Today, let me focus on the investor camp: The AI bubble debate has been running in the FT, the New York Times, and a steady stream of (Substack) analysts for at least eighteen months now. The pro-bubble camp points to capex and to the ratio between capex and visible revenue. The anti-bubble camp points to the speed at which that revenue is scaling — Anthropic reportedly above thirty billion in annualized revenue, OpenAI past twenty, hyperscaler cloud lines growing at twenty-five to thirty percent year-on-year. And between them, an overlapping group of people of the moat-and-value-capture camp argues that even if a correction comes, the right exposure — Nvidia, the hyperscalers, the leading foundation labs — will weather it because of structural moats.
We are skeptical of all three positions, not because they are wrong on their own terms, but because they all lean on a historical analogy that does not survive close inspection.
The exercise we have been running in client conversations, background rounds and internal workshops is straightforward — pick five dimensions that genuinely differentiate technology booms (starting with the industrial revolution) in ways that matter for investor outcomes, and score obvious past boom candidates against each other. Not surface similarities (every boom has a press cycle and an Elon-equivalent), but structural ones. In our final exercise, shared here, we logged in the following dimensions: capital intensity and time to ROI, commoditization velocity, value capture architecture, switching costs, and consolidation trajectory. We also included the value captures by users, meaning companies as an additional dimension, but feel free to choose your own dimensions. Then we discussed through past technology booms from the industrial revolution, over computers, chips, or other phases like the platform wars. The exercise produces an unwelcome result, out of which I outline three highlights, (playing the advocatus diaboli).

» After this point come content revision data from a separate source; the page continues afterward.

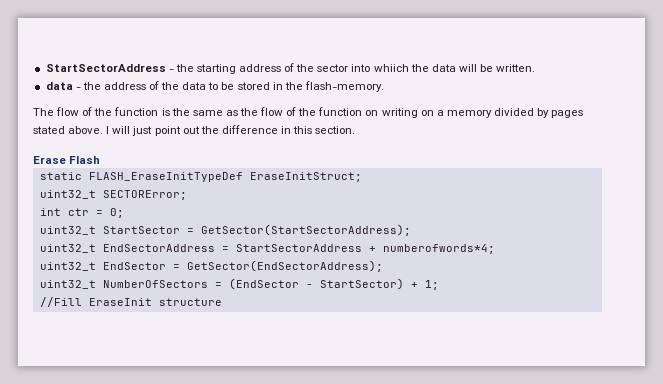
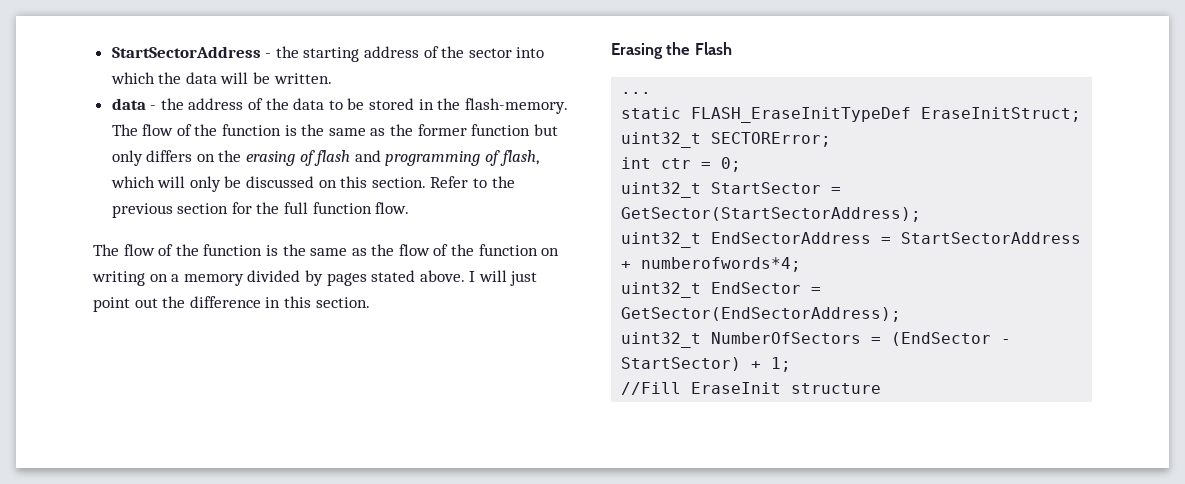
[373,64,409,72] whiich -> [110,72,155,84] which
(384, 86) none -> [111,124,558,136] [111,150,539,166] [110,176,515,192] [111,202,410,218] The flow of the function is the same as the former function but only differs on the erasing of flash and programming of flash, which will only be discussed on this section. Refer to the previous section for the full function flow.
[33,156,66,164] Erase -> [611,42,691,59] Erasing the
(101, 160) none -> [621,92,652,94] // ...

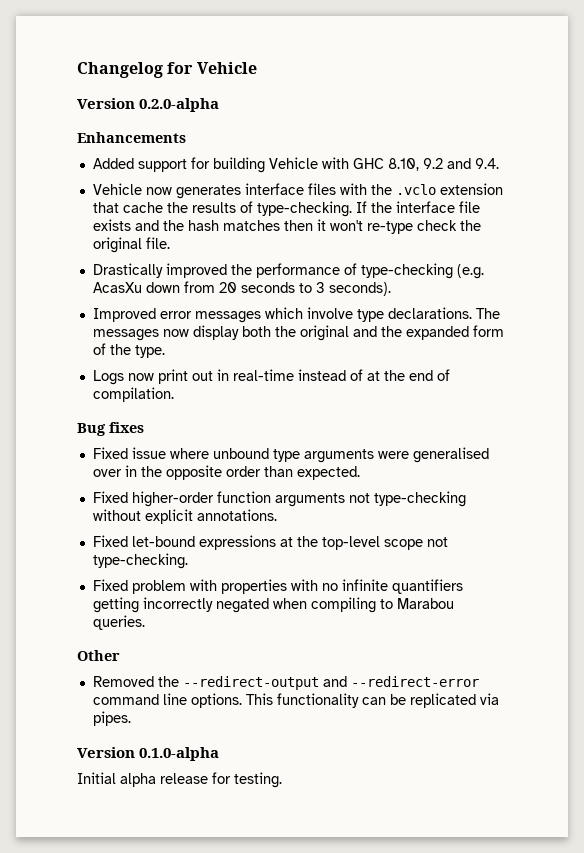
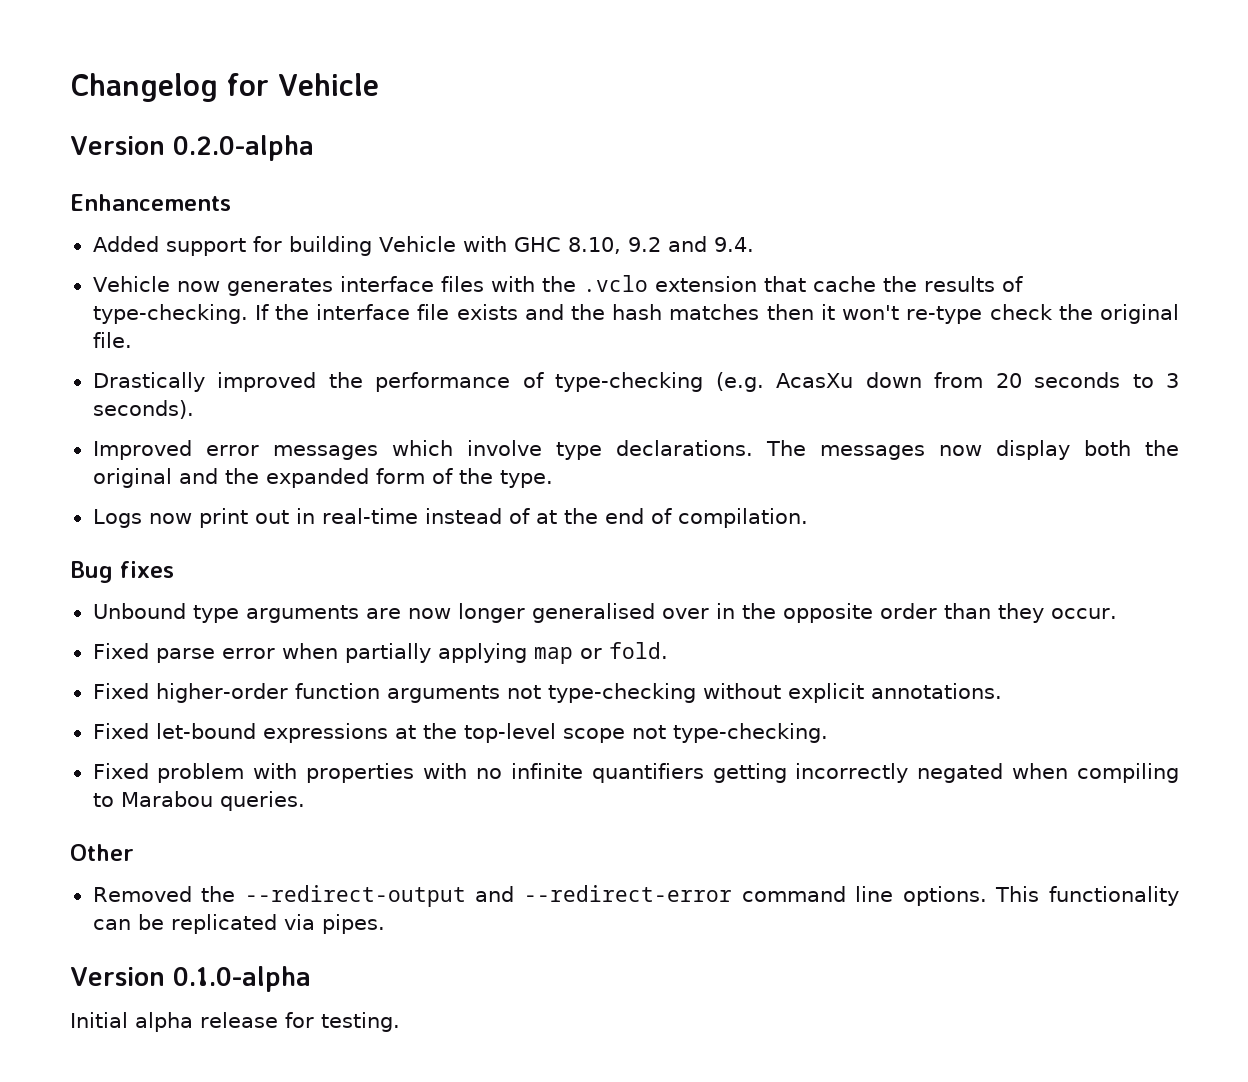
[92,447,409,463] Fixed issue where unbound type arguments were -> [92,603,525,623] Unbound type arguments are now longer
[296,466,360,480] expected. -> [997,603,1117,623] [92,642,668,664] they occur. // Fixed parse error when partially applying map or fold.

First, the railroad boom. Railroads were the last time a genuinely transformative technology consumed this share of available capital while systematically destroying returns for the people building it. The tracks delivered enormous social returns and meager private ones — investors lost their shirts, the economies built on top of the rails flourished. Some say it took the investor generation of Warren Buffet to capture meaningful (and systematically) returns. On capital intensity and value capture, AI maps onto railroads almost cleanly. Hyperscaler capex is now projected somewhere between six hundred and fifty and seven hundred billion for 2026, profitability is plausible only somewhere in the 2030s, and you can find good arguments the surplus is being captured by end-users (and a thin enabler layer of chip and power players), not by the people writing the cheques.

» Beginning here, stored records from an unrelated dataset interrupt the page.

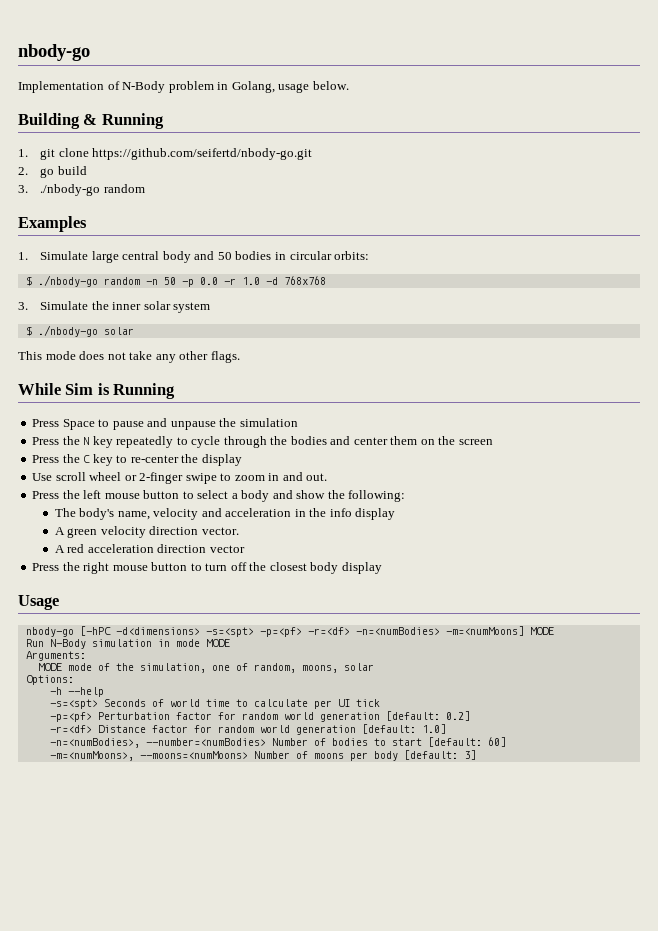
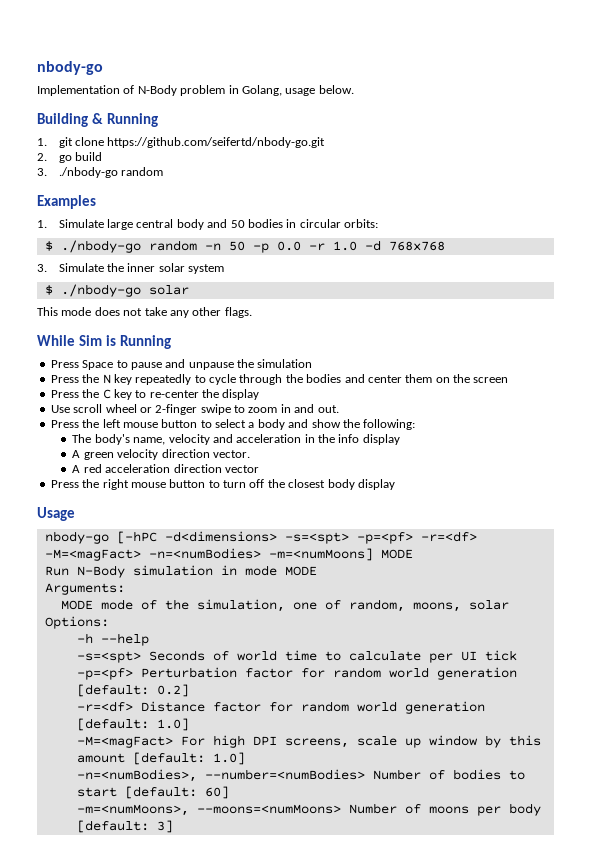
(350, 631) none -> [44,549,141,561] -M=<magFact>
(446, 729) none -> [76,735,541,748] [76,752,245,765] // -M=<magFact> For high DPI screens, scale up window by this amount [default: 1.0]

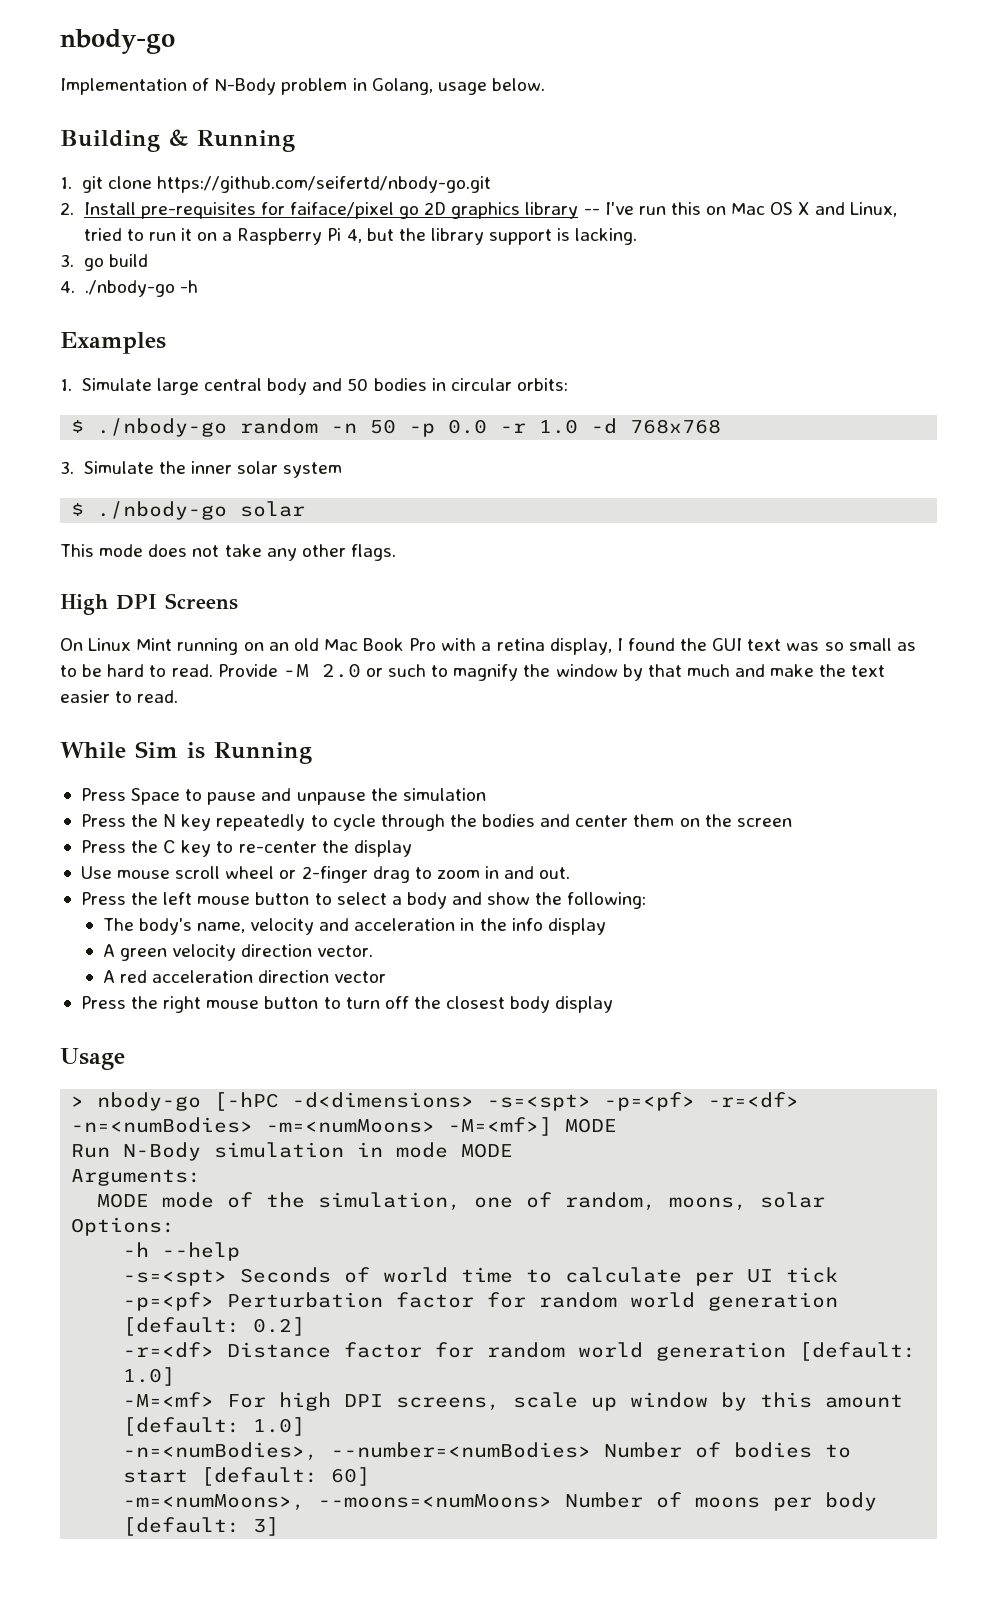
(47, 157) none -> [83,202,897,219] [83,228,638,245] [60,254,74,267] Install pre-requisites for faiface/pixel go 2D graphics library -- I've run this on Mac OS X and Linux, tried to run it on a Raspberry Pi 4, but the library support is lacking. // 3.
[37,167,164,178] 3. ./nbody-go random -> [60,280,198,297] 4. ./nbody-go -h
(252, 312) none -> [60,593,238,615] [60,638,916,655] [60,663,886,681] [60,690,179,703] // High DPI Screens // On Linux Mint running on an old Mac Book Pro with a retina display, I found the GUI text was so small as to be hard to read. Provide -M 2.0 or such to magnify the window by that much and make the text easier to read.
(70, 409) none -> [117,870,171,879] mouse
[200,404,231,415] swipe -> [372,866,410,883] drag
(75, 514) none -> [71,1096,85,1107] >
[44,548,373,561] -M=<magFact> -n=<numBodies> -m=<numMoons] -> [71,1117,553,1136] -n=<numBodies> -m=<numMoons> -M=<mf>]
[76,736,173,748] -M=<magFact> -> [123,1392,215,1407] -M=<mf>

Second, the dot-com boom. Dot-coms got commoditization right in a way railroads did not, you could ironically say. Tracks took decades to become fungible across operators. A lot of once highly valued dot-com tech became quickly standard and services interchangeable. AI inference at the model layer is becoming substitutable in months — not fully, fine-tuning, agent tooling, evaluation infrastructure and proprietary data still create real switching cost. But enough that pricing power at the foundation-model layer evaporates faster than at any prior infrastructure layer in living memory. If you care about margin durability for AI model companies specifically, the dot-com analogy is the sharper one. And it is worth saying out loud — the people closest to the model layer, including Benedict Evans in his February essay, now openly describe foundation models as drifting toward commodity infrastructure sold at marginal cost. No wonder, implementations in May 2026 we see, speak of model agnostic structures.
Third — and this is the comforting analogy that gets the matter most wrong — semiconductors. Investors like the semiconductor framing because it implies that the infrastructure layer captures durable value through IP moats and qualification cycles. Nvidia equals Intel, and the rest takes care of itself. But semiconductors had multi-year design-in cycles, proprietary process technology that took tens of billions and decades to replicate, and customer lock-in measured in product generations.

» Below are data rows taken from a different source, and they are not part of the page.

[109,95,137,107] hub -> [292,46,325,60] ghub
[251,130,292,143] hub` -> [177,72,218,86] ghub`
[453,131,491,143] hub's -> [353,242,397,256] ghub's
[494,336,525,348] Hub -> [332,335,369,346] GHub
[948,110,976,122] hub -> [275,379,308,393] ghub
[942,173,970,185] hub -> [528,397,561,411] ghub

AI has only a softer version of this at the chip layer — Nvidia's moat is real but narrower than the analogy flatters, given AMD's catch-up, custom hyperscaler silicon, and the inherent fragility of any single proprietary stack — and almost none of it at the AI model layer, where most current capital is going.
In other words, AI is a chimera. It combines railroad-scale capital intensity with dot-com-speed commoditization and dot-com-level switching costs at the layer where most of the spending happens. This specific combination has not appeared before in technology history (happy to discuss this), which is why every analogy limps. The implication is uncomfortable — capital may be destroyed even faster than in the railroads, because at least track took decades to become fungible, and even dot-com infrastructure had longer lock-in than the foundation-model layer does today.
The fact that hyperscalers are funding most of this from operating cash flow rather than external debt — the favored counter-argument — softens the systemic risk to the financial sector but does not change the underlying value-capture mathematics for the equity holders of those hyperscalers.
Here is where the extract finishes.